Lines 244 to 254 in c870457

    
           try: 
        
               if included_file._is_role: 
        
                   new_ir = self._copy_included_file(included_file) 
        
                   new_blocks, handler_blocks = new_ir.get_block_list( 
        
                       play=iterator._play, 
        
                       variable_manager=self._variable_manager, 
        
                       loader=self._loader, 
        
                   ) 
        
               else: 
        
                   new_blocks = self._load_included_file(included_file, iterator=iterator)

Resolves #69457

ISSUE TYPE

Bugfix Pull Request

COMPONENT NAME

ADDITIONAL INFORMATION

When using the free (or host_pinned) strategy if your playbook includes a tasks, roles and handlers, an error can occur when handlers are run and there are included files to process. In the free.py strategy[0], when included files are run there is an additional check to see if the included file is a role and to process that differently than if it's an included file. [0] https://github.com/ansible/ansible/blob/c8704573396e7480b3e1b33b2ddda2b6325d0d80/lib/ansible/plugins/strategy/free.py#L244-L254 Resolves ansible#69457

EmilienM · 2020-05-12T16:44:29Z

👍 with the proposed solution. Thanks for fixing that bug Alex!

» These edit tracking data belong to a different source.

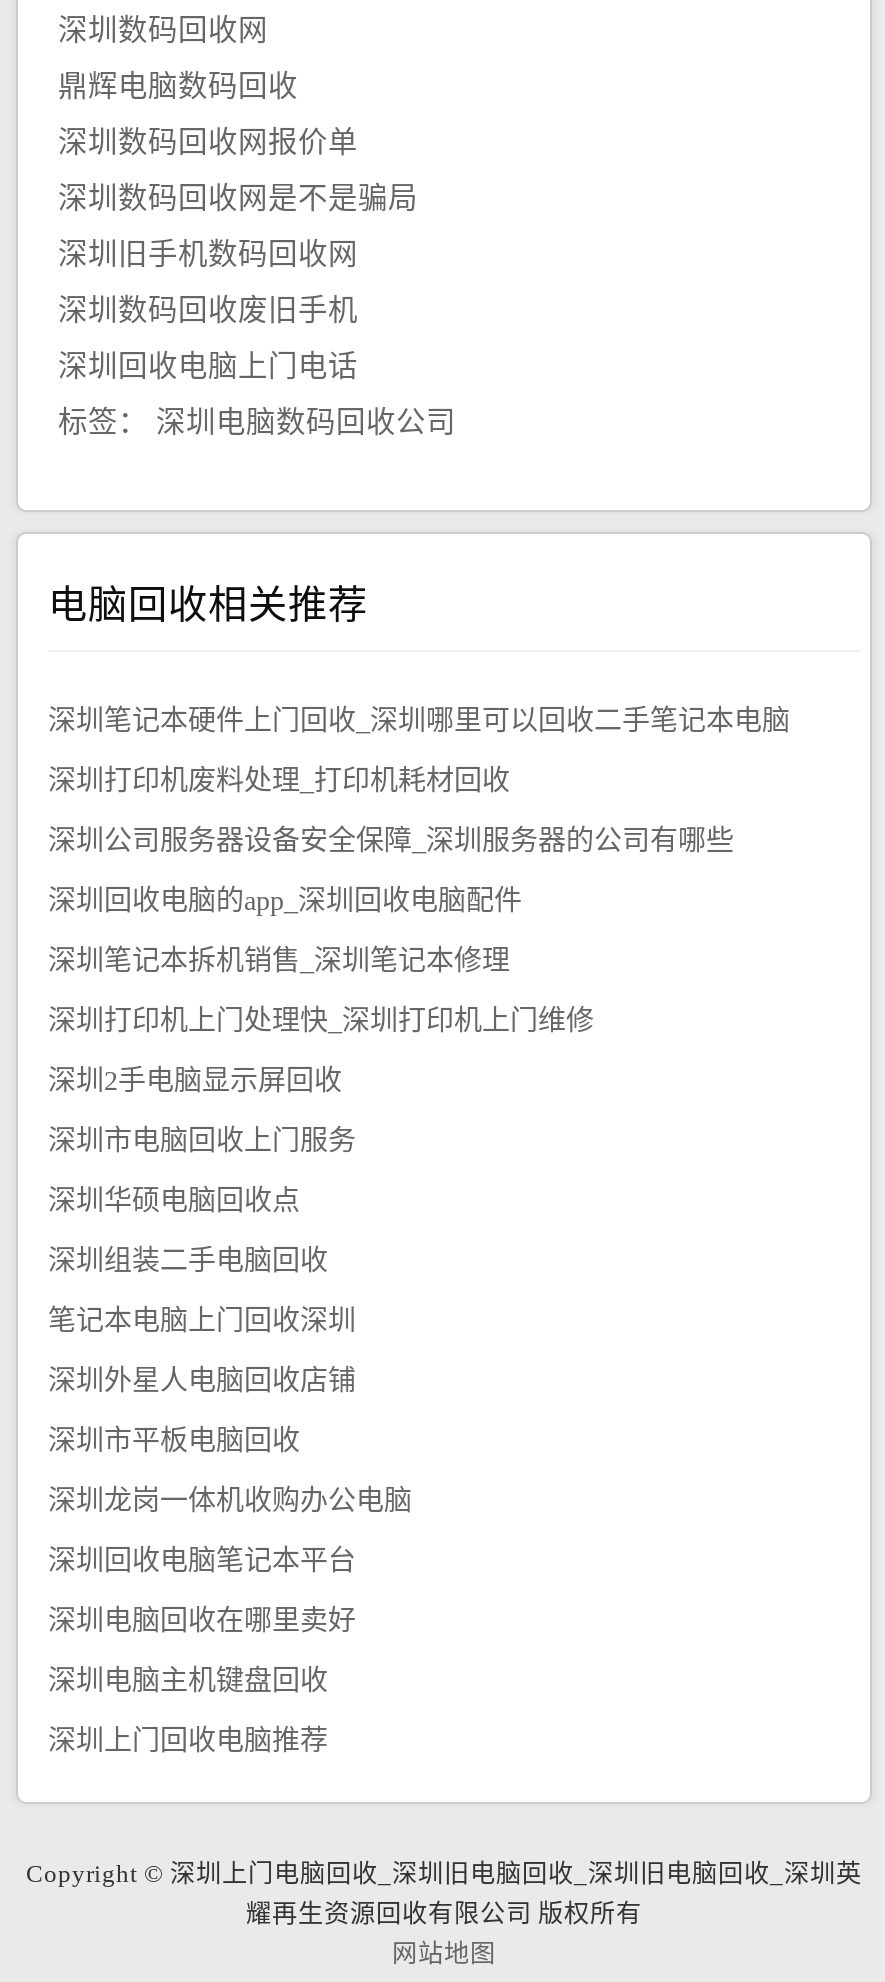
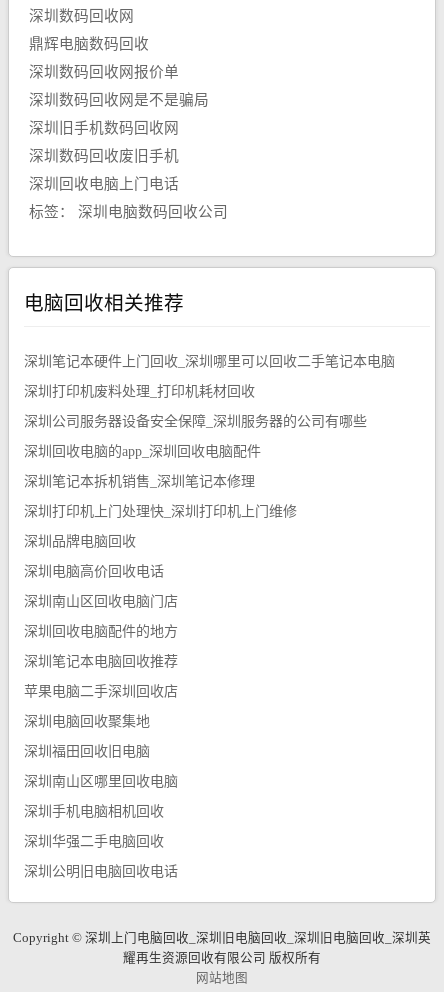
- 深圳2手电脑显示屏回收
+ 深圳品牌电脑回收

- 深圳市电脑回收上门服务
+ 深圳电脑高价回收电话

- 深圳华硕电脑回收点
+ 深圳南山区回收电脑门店

- 深圳组装二手电脑回收
+ 深圳回收电脑配件的地方

- 笔记本电脑上门回收深圳
+ 深圳笔记本电脑回收推荐

- 深圳外星人电脑回收店铺
+ 苹果电脑二手深圳回收店

- 深圳市平板电脑回收
+ 深圳电脑回收聚集地

- 深圳龙岗一体机收购办公电脑
+ 深圳福田回收旧电脑

- 深圳回收电脑笔记本平台
+ 深圳南山区哪里回收电脑

- 深圳电脑回收在哪里卖好
+ 深圳手机电脑相机回收

- 深圳电脑主机键盘回收
+ 深圳华强二手电脑回收

- 深圳上门回收电脑推荐
+ 深圳公明旧电脑回收电话
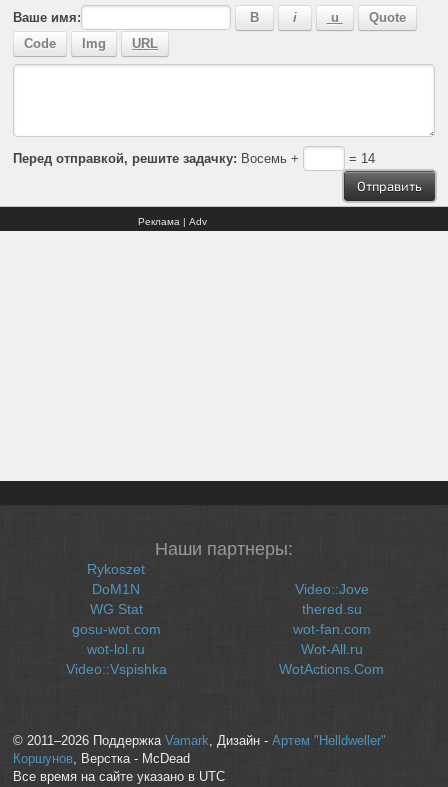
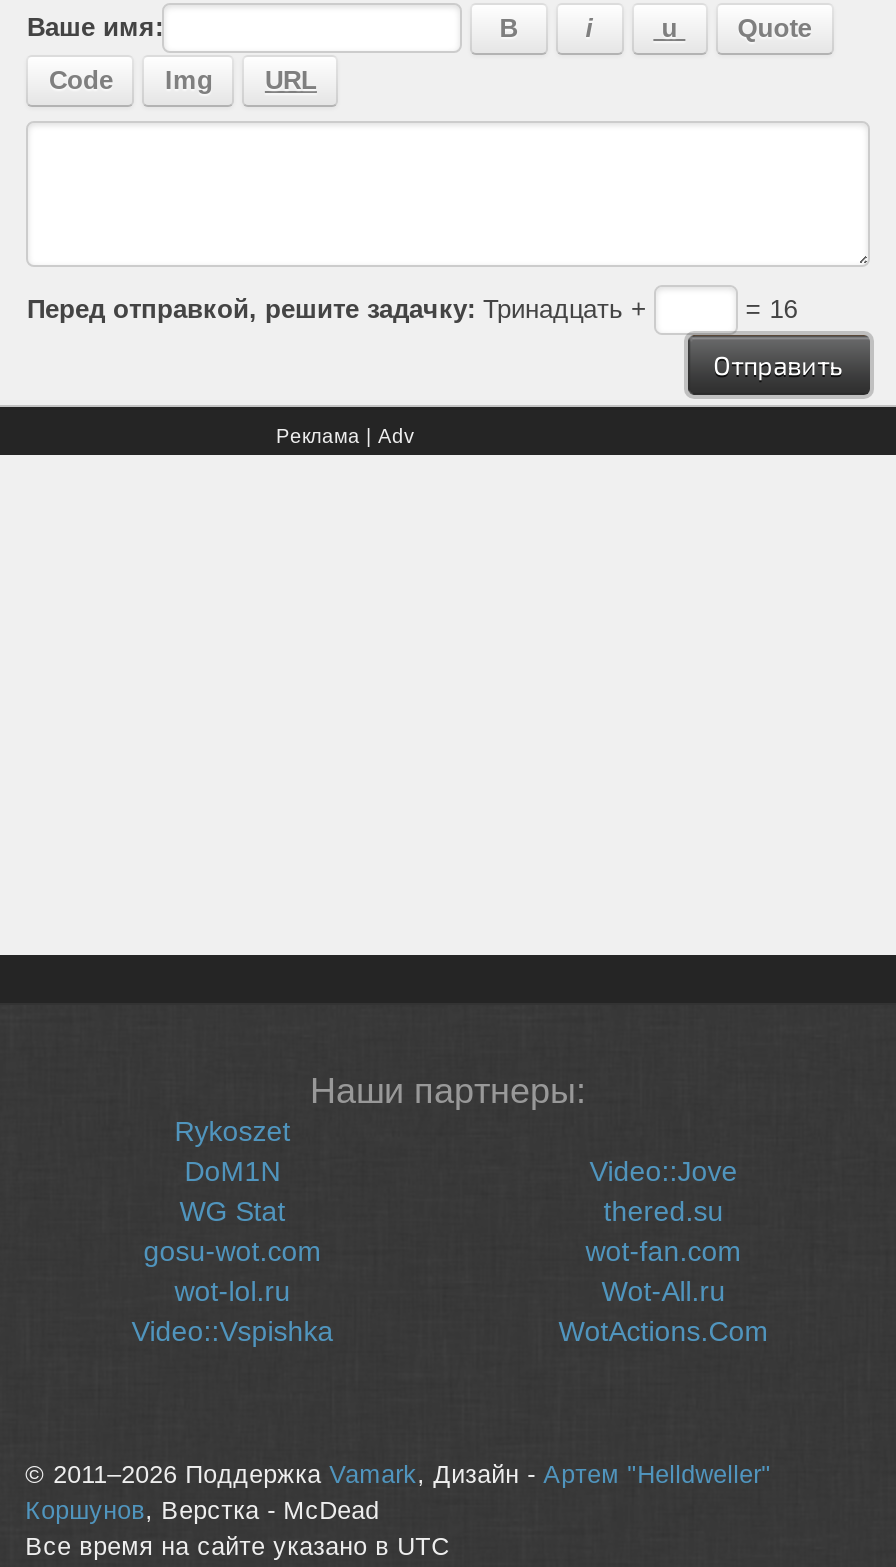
- Перед отправкой, решите задачку: Восемь +
+ Перед отправкой, решите задачку: Тринадцать +

- = 14
+ = 16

sivel · 2020-05-12T16:56:56Z

At a minimum, this is going to need integration tests to validate what you are fixing, as well as a changelog.

Without a reproducer, I'm not sure I fully understand what is being fixed here. Roles cannot be used as handlers.

mwhahaha · 2020-05-12T17:02:57Z

This is not about roles being used as handlers but rather output of IncludedFile.process_include_results can be roles.

sivel · 2020-05-12T17:04:52Z

This is not about roles being used as handlers but rather output of IncludedFile.process_include_results can be roles.

I'm still not sure I understand, but I'll await integration tests that include a reproducer.

mwhahaha · 2020-05-12T17:05:05Z

I'll try and figure out a reproducer but it seems to be a race condition based on when/how this is called when using the free strategy.

mwhahaha · 2020-05-12T17:06:26Z

Right now I have a very complex set of playbooks that hit it at a scale of 13 nodes but not 4, however it is hit consistently on at least 2-3 nodes when deploying my playbooks using an environment of size 13

ansibot · 2020-05-12T17:07:08Z

The test ansible-test sanity --test pep8 [explain] failed with 1 error:

lib/ansible/plugins/strategy/__init__.py:1014:33: E126: continuation line over-indented for hanging indent

click here for bot help

sivel · 2020-05-12T17:54:31Z

I may have an idea what is happening, and if correct, would mean that this fix is insufficient.

Both _wait_on_handler_results and _wait_on_pending_results use _process_pending_results.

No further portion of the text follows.